Science Worship as Witchcraft

CS Lewis speaks of the link between the lust of alchemists for power over nature, and the ambition of scientists.
I have not realized the link was, in one case, literal:
 
Francis Bacon (1561–1626), “Lord Verulam,” was rumored to be the secret son of Elizabeth I, perhaps the author of Shakespeare’s plays, and a founding father of Freemasonry and Rosicrucianism.
 
Fact, not rumor, confirms he was a lawyer and high officer of state, Bacon served as Solicitor General, Attorney General, and ultimately as Lord Chancellor of England. He is best known, however, as a philosopher and proponent of science and the scientific method.

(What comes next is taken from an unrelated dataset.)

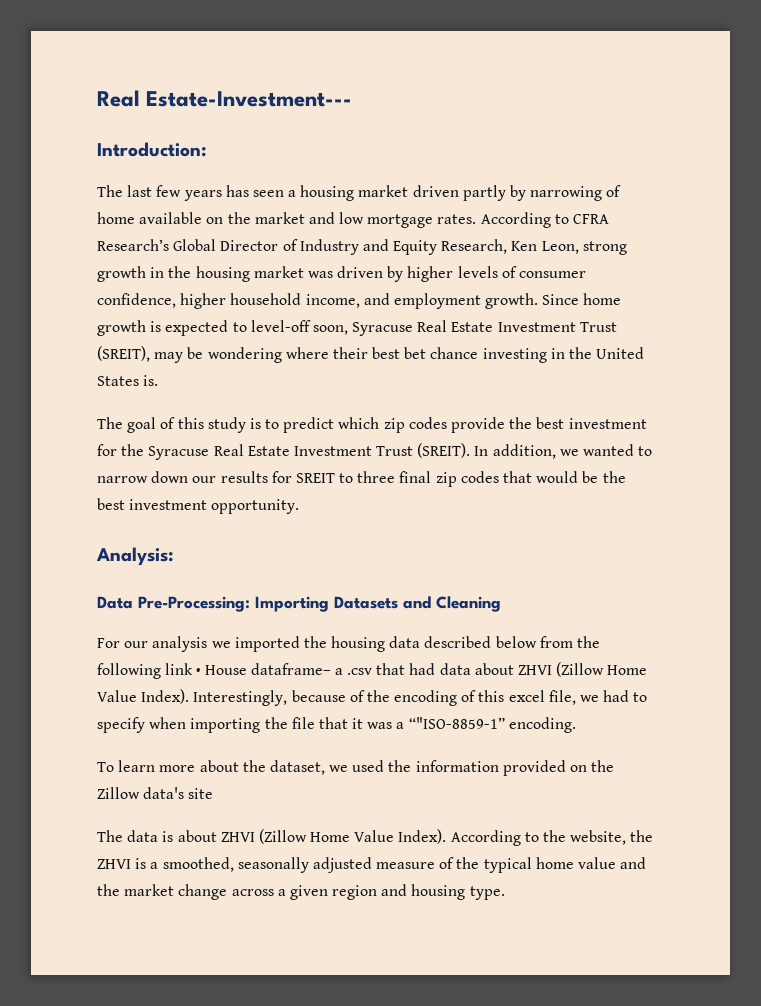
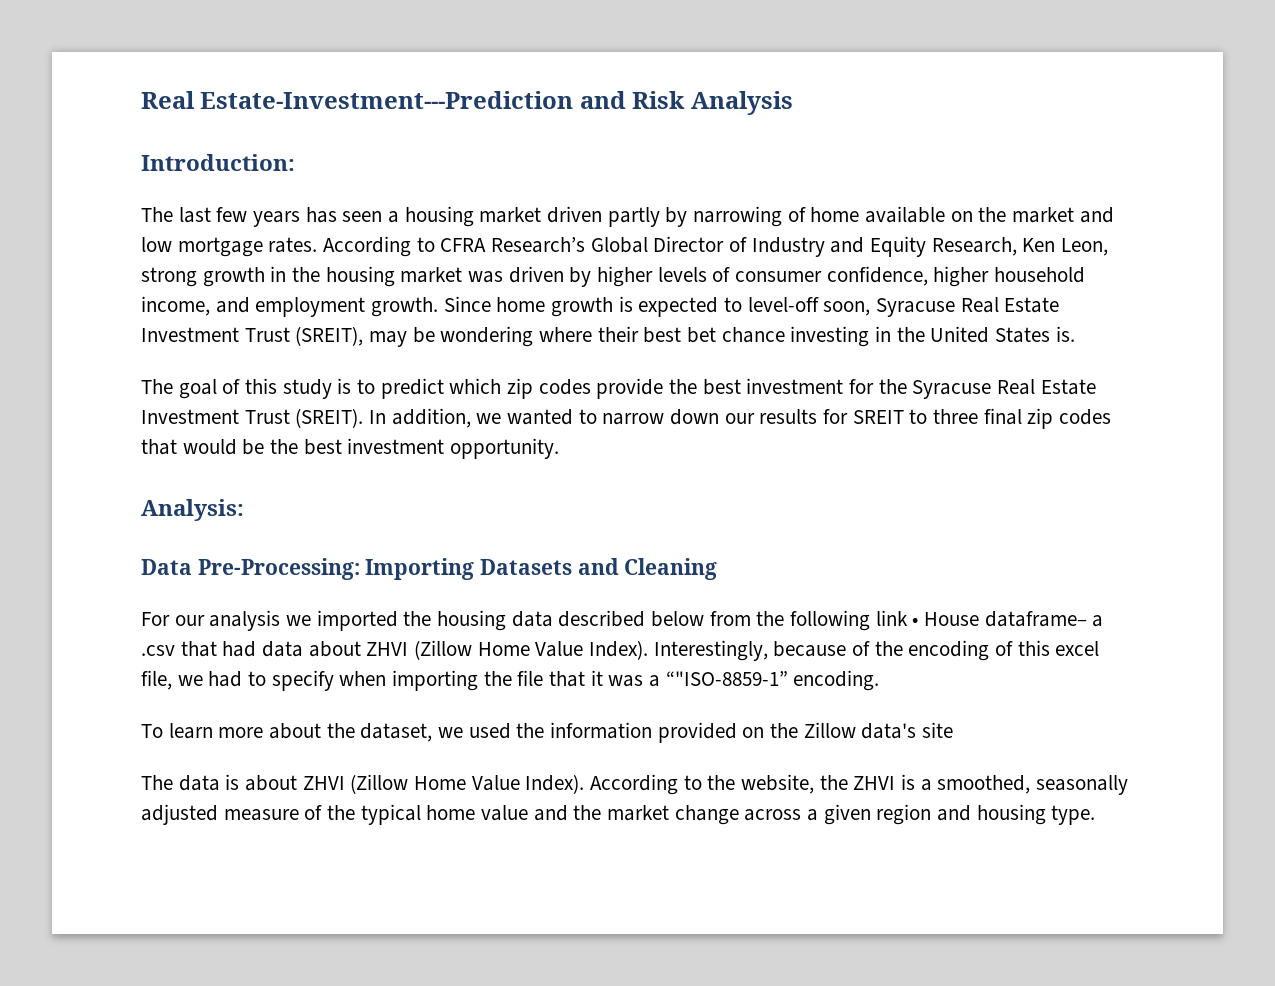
[97,90,353,107] Real Estate-Investment--- -> [141,91,793,115] Real Estate-Investment---Prediction and Risk Analysis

This, I learn from an excellent article by our own Hans Schantz, the man who is fated to overturn quantum mechanics via a return to classical mechanics and something akin to pilot wave theory. Read his fascinating column on France Bacon, father of Science Worship, here
 
For those of you unfamiliar with them, Freemasonry and Rosicrucianism are esoteric secret societies drenched in Hermetic occultism, theosophy, heresy, and morbid mysticism, and devoted to the destruction of the Catholic Church and the Christian world.
Marx followed Hegel who followed hermetic thinkers of the German “enlightenment” — which was, in fact, a return to the Gnostic heresy of the First Century.
All these folk are basically witches. Strange.
Wish someone had told this to me in my youth.